My daddy requested me. He told me that he and my mother had a discussion and he did not want my brother to be the baby of the family; he wanted a little girl. Needless to say, that was a tall order because in 1964 to 1965, science was not prepared to provide a specific gender for babies. In my parents’ case, I was born in 1965 through lots of prayers. My mother was 45 and immediately went into menopause after my birth, and my dad was 47; however, my father got his wish.
Recently, I read an article titled “Scientists Edit Human Embryo: This is Why Designer Babies Are a Ways Off” (livescience.com, 2017). Within the first paragraph of the article, the writer, Jessica Berg states that in Portland Oregon scientists “modified the genetic material of a human embryo.” In layman’s terms, scientists have corrected some mistakes in the genetic makeup of humans. For example, if there is a family history of Sickle Cell Anemia, scientists can target that part of the genome and modify it so that disease in the family history will be eradicated in an embryo – the infant will no longer carry the gene.
This is almost surreal, isn’t it?
So, is this an ethical issue, or is it a blessing in disguise?
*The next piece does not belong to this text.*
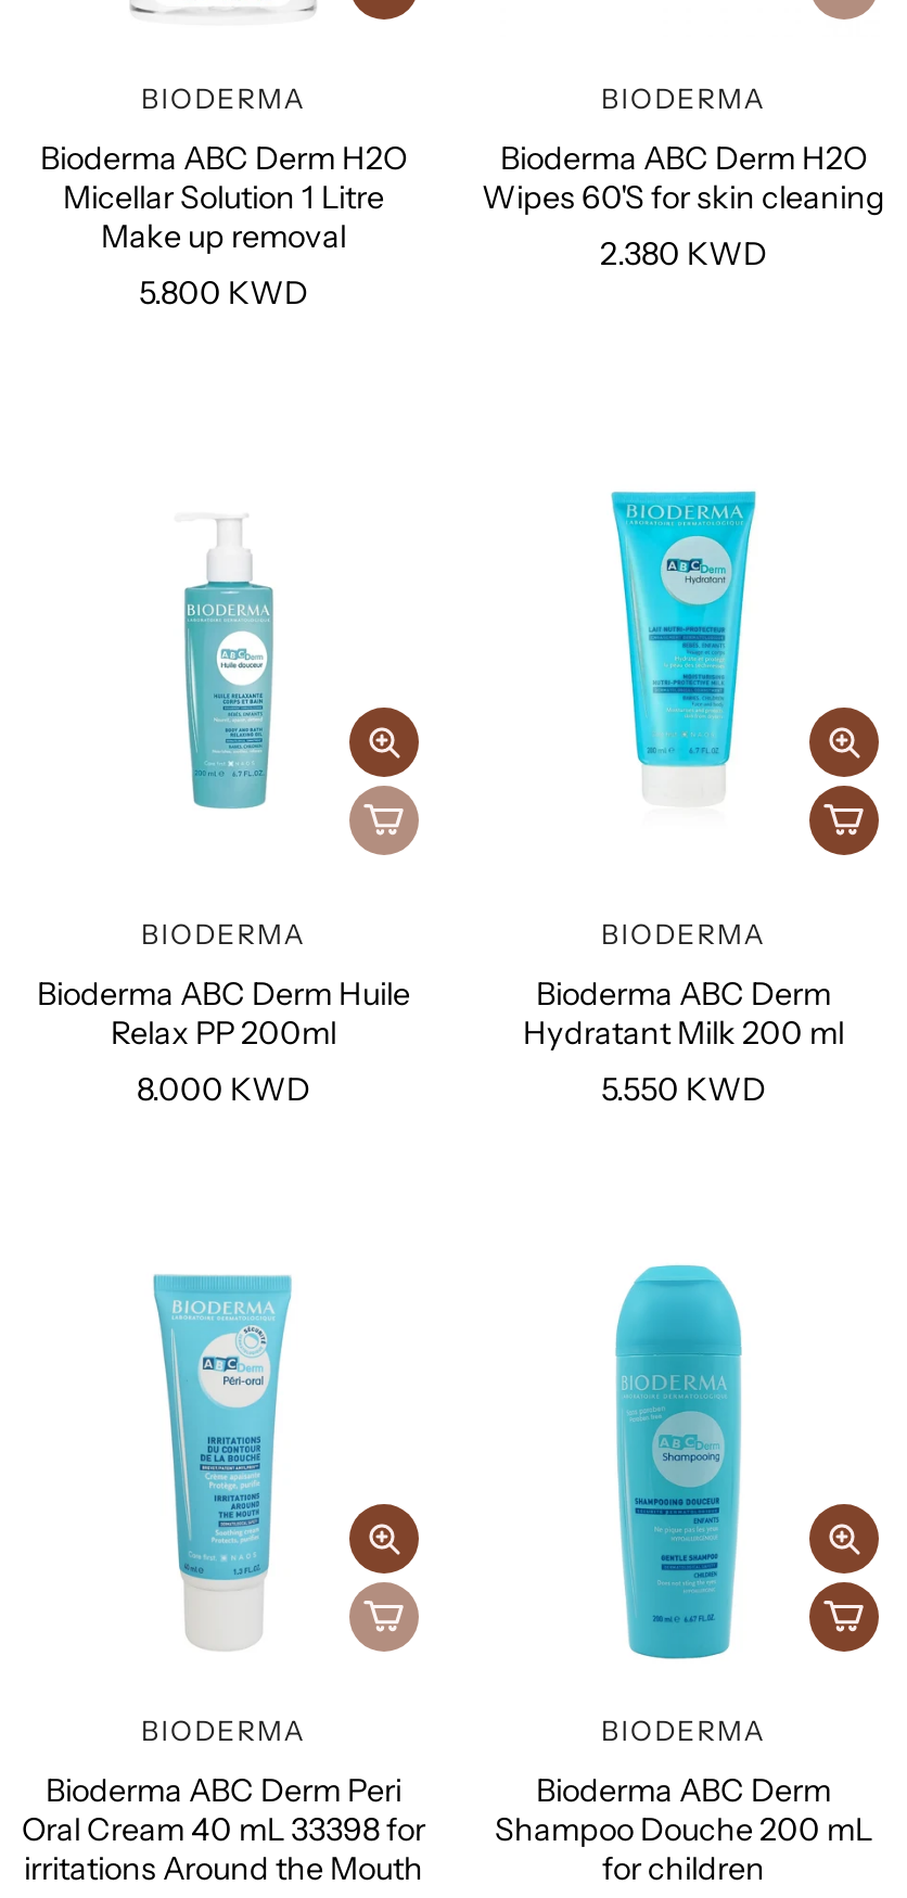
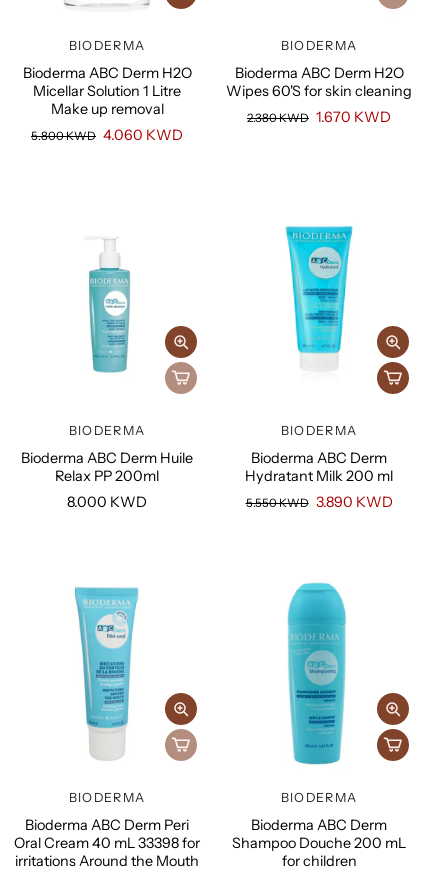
[600,234,767,273] 2.380 KWD -> [247,108,391,126] 2.380 KWD 1.670 KWD
[139,273,308,313] 5.800 KWD -> [31,126,183,144] 5.800 KWD 4.060 KWD
[601,1070,766,1109] 5.550 KWD -> [246,493,392,511] 5.550 KWD 3.890 KWD

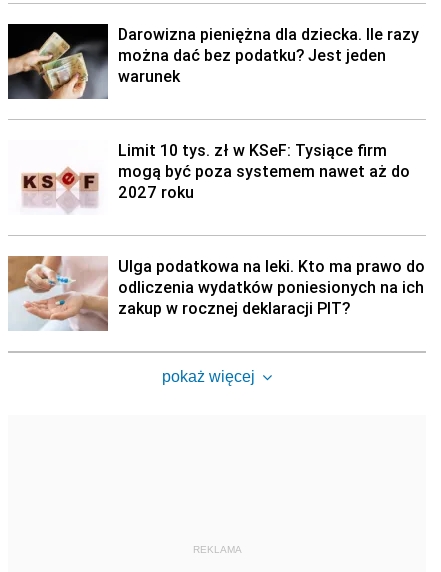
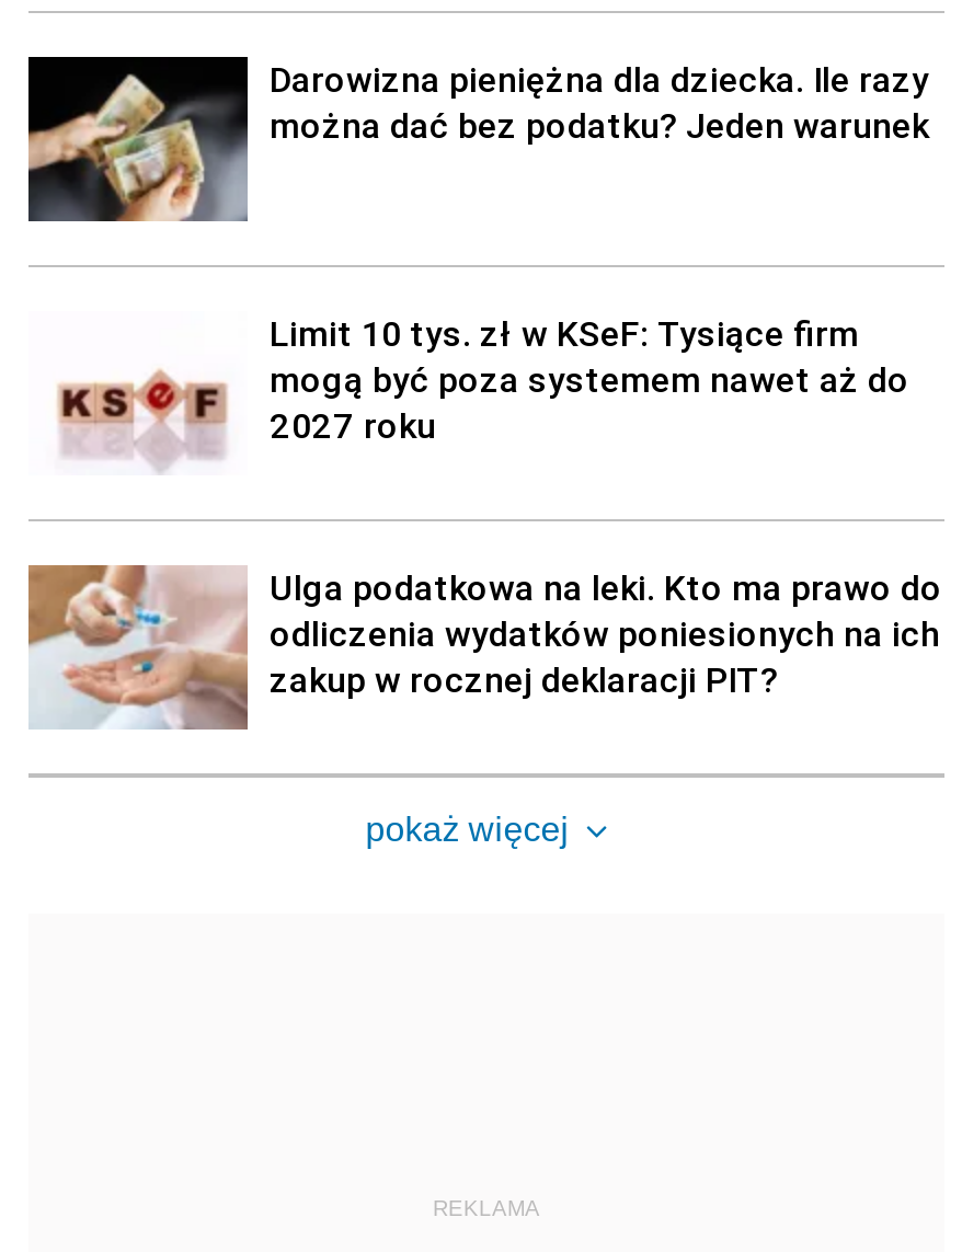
[118,45,386,86] można dać bez podatku? Jest jeden | warunek -> [270,103,929,147] można dać bez podatku? Jeden warunek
The article by Berg, who is a law professor and a professor of Bioethics and Public Health at Case Western Reserve University, continues to report that in Oregon, scientists did not create a way to have “designer babies.” The embryos were used outside of the womb and did not develop. There is a federal ban to implant modified embryos in the womb – which leads to another question: What is the end result of conducting these experiments on embryos? They (Federal bureaucrats and ethical policies) assure the public that they are a long way off from engineer babies to be highly intelligent, athletic, artistic, or a “superhuman.” The federal government is allowing science to look at curing various diseases and disorders.
I teach the book Frankenstein by Mary Shelley in my Pre-AP English class, and I pose the question to my students about how far do we go? There have been numerous articles about genetic engineering and how families have babies to help their sick children. We have seen how stem cell research help a lot of sick people, in fact, I have a cousin in Texas who suffers from Myeloma and has been treated using stem cell research. Yet, the current article is asking if we are getting closer and closer to that Victor Frankenstein syndrome to design a human the way we want? They have cloned a sheep and we argued that soon our dead relatives will be able to be cloned and live again.
I am not sure what’s going on in research labs, and they (those people in the labs and the federal people) probably don’t want to tell us what’s really happening in the labs, but I am sure somewhere, there is are scientists who are curious about creating a human who does not have any type of disease, is highly intelligent, and is right and left brained. I am not sure where this research is going…but it will go far. The research will pass the limitations of ethics – I am sure of that. It is eons from my daddy’s request and prayer for a little girl to be the baby of the family.
Shelley’s novel from 1817 was just fiction. It was the first science fiction piece written by a woman (which was science fiction in its own right). Shelley probably never realized that three centuries later, we would actually touch the surface of quasi-creating humans to perfect the lives of others. Are we playing God? I’m using “we” because the public knows that these researches and experiments are happening; or, are we being obedient to the gifts God has bestowed upon us to develop cures for these diseases?
My belief is that God gives men and women the intelligence and will to help cure the sick. I do believe that. God gives wisdom. Does he limit the wisdom? I’m not sure. How far will this go? I don’t know either. All I know is that I am here because of my parents, who believed in God almighty and fervently in prayer, had me naturally. I’m not super intelligent, athletic, artistic, or free from diseases, but I’m here.
The reality is in this case, art is not imitating life; life is imitating art.